Eleven months after the final rash of letters, on February 25, 2005, Wichita police announced the arrest of a BTK suspect. Dennis L. Rader was a 59-year-old city employee, married father of two, a popular Cub Scout leader and longtime deacon at Christ Lutheran Church. Friends and relatives were stunned on February 27, when authorities announced that Rader had confessed six murders, doubly amazed when he was charged with 10 slayings on March 1. While only seven homicides were previously linked to the BTK series, detectives now listed three more victims, including:
• Kathryn Bright, age 21, bound and stabbed to death in her home on April 14, 1974. Her brother Kevin, shot and left for dead in the same incident, was a coworker of Rader’s at a local camping-gear factory.
• Marine Hedge, age 53, kidnapped from her suburban Park City home on April 27, 1985, later found strangled with a pair of pantyhose and discarded on a rural road. At the time of her murder, Hedge lived on the same street as Rader.
• Delores Davis, age 62, snatched from her home outside Park City on January 19, 1991. When found beneath a bridge on February 1, she had been bound and strangled with pantyhose.

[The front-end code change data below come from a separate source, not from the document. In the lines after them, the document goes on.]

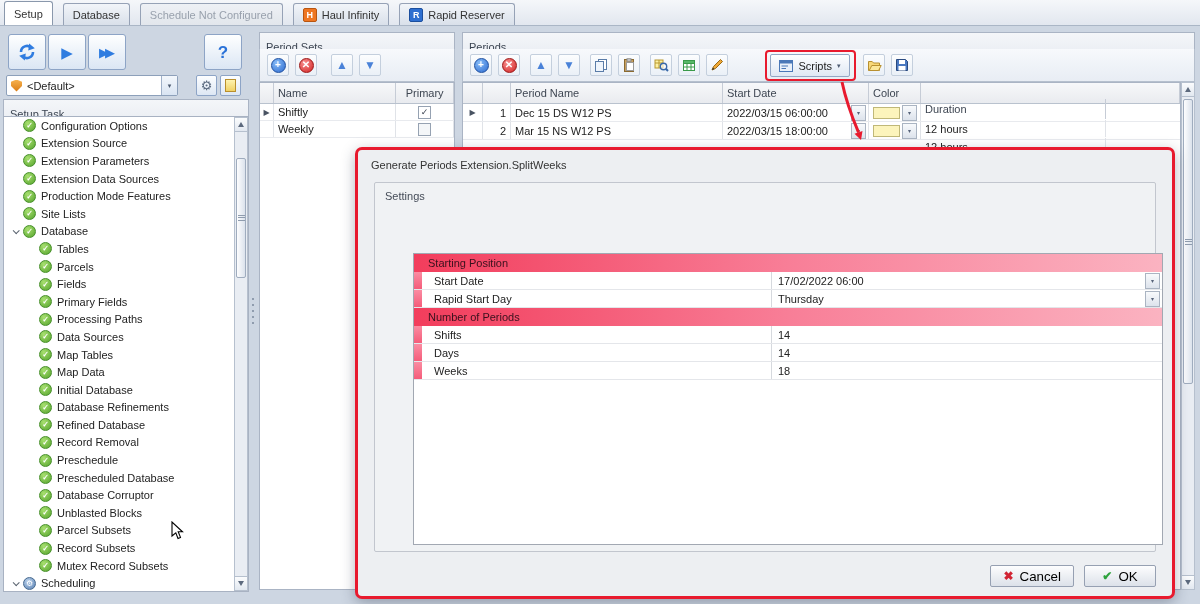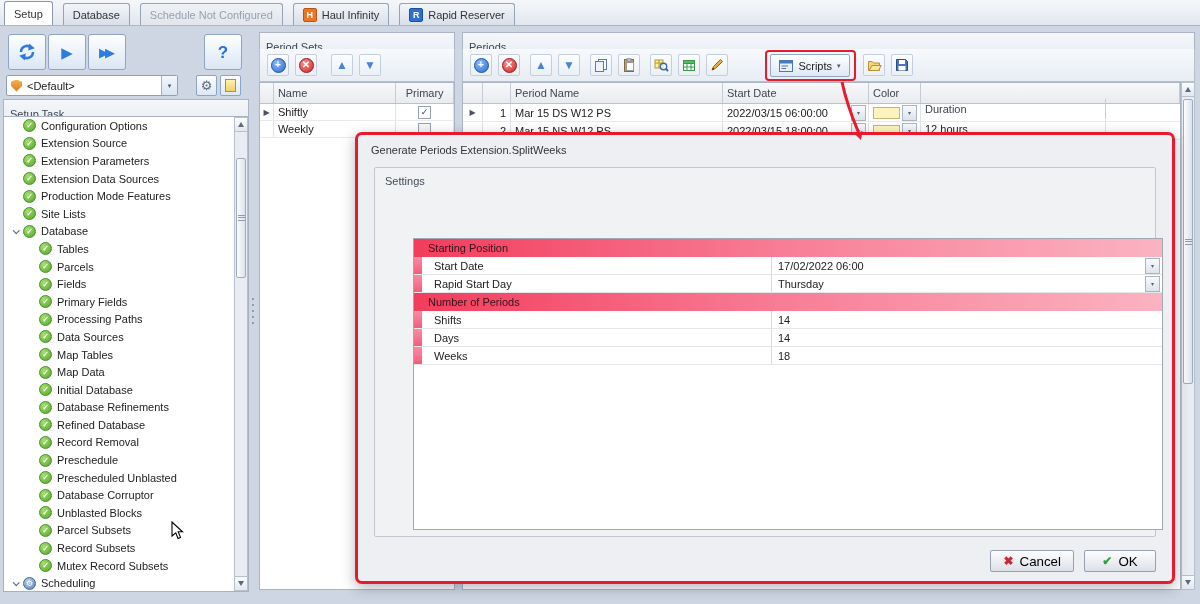"Mar 15 DS W12 PS" div.cell { text: Mar -> Dec }
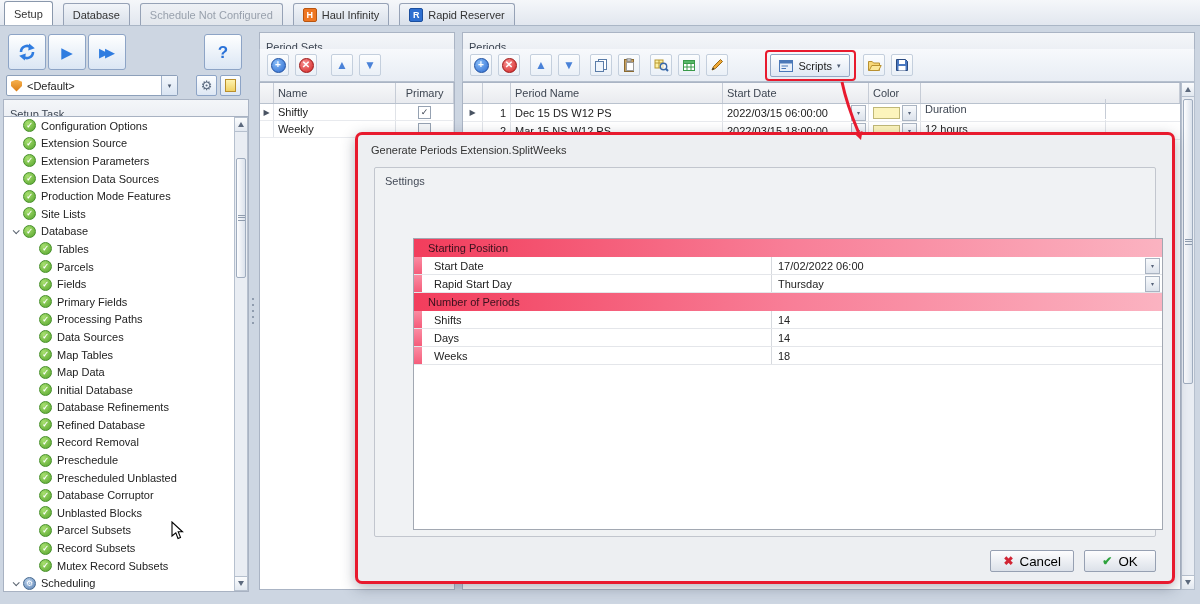"Generate Periods Extension.SplitWeeks" .dialog-outline { top: 132px -> 147px }
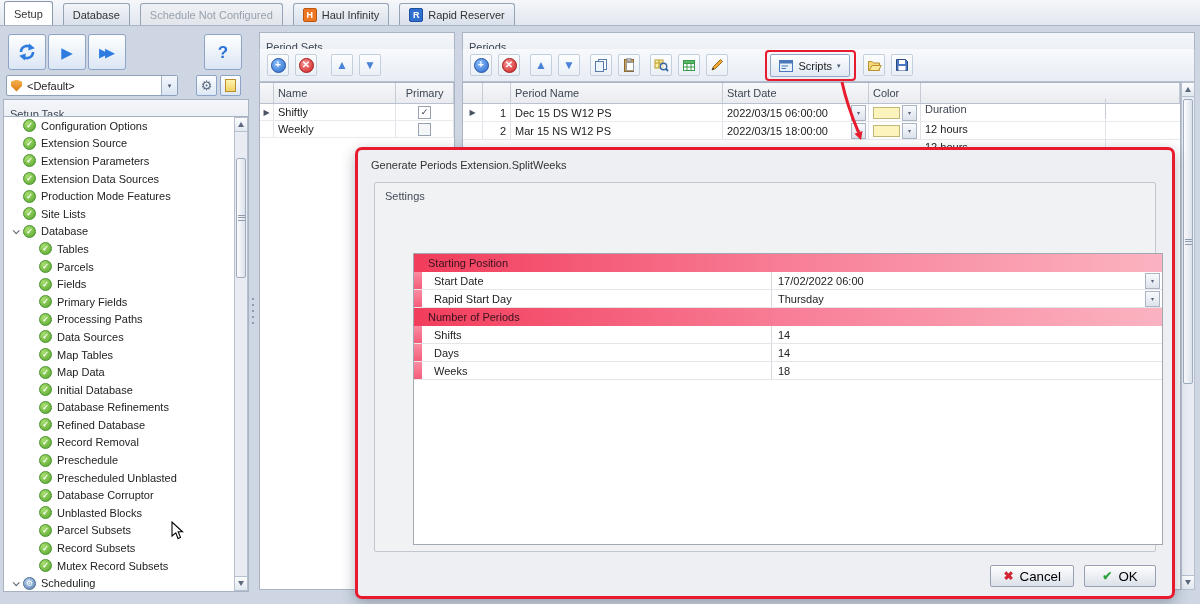"Prescheduled Unblasted" span.tree-label { text: Unblasted -> Database }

Police remained tight-lipped about their means of targeting Rader after three decades. Some reports mention a computer disk enclosed with one of the BTK letters in March 2004, which police allegedly traced back to Rader’s church. All accounts include mention of DNA samples obtained from Rader’s 26-year-old daughter, but details surrounding that evidence were hopelessly confused at press time for this volume. Some stories claim Rader’s daughter was suspicious of him and approached police; others say she volunteered DNA in an effort to clear her father’s name; yet a third version states that DNA samples were subpoenaed by FBI agents over the daughter’s objections. In any case, the physical evidence and Rader’s supposed confessions were enough to see him held in lieu of $10 million bond, pending trial. Ironically, detectives noted that during the height of the BTK panic, from 1974 to 1988, Rader worked for a local security firm, installing home-intrusion alarms throughout Wichita. On June 27, 2005, after several refusals by local prosecutors, Rader was finally permitted to plead guilty on 10 murder counts. In a chilling, deadpan opencourt confession, he described the slayings in detail, explaining that he murdered his victims to satisfy sexual fantasies. At the Otero massacre, because he wore no mask, Rader declared, “I made a decision to go ahead and put ’em down.” He kept Polaroid snapshots of his “projects” as trophies, and planned “potential hits” with care. “If one didn’t work out,” he explained, “I just moved on to another one.” At the end of Rader’s recitation, prosecutors recommended a sentence of 175 years to life, thus making sure that Rader would die before attaining eligibility for parole. On August 19, 2005, he was sentenced to 10 life terms.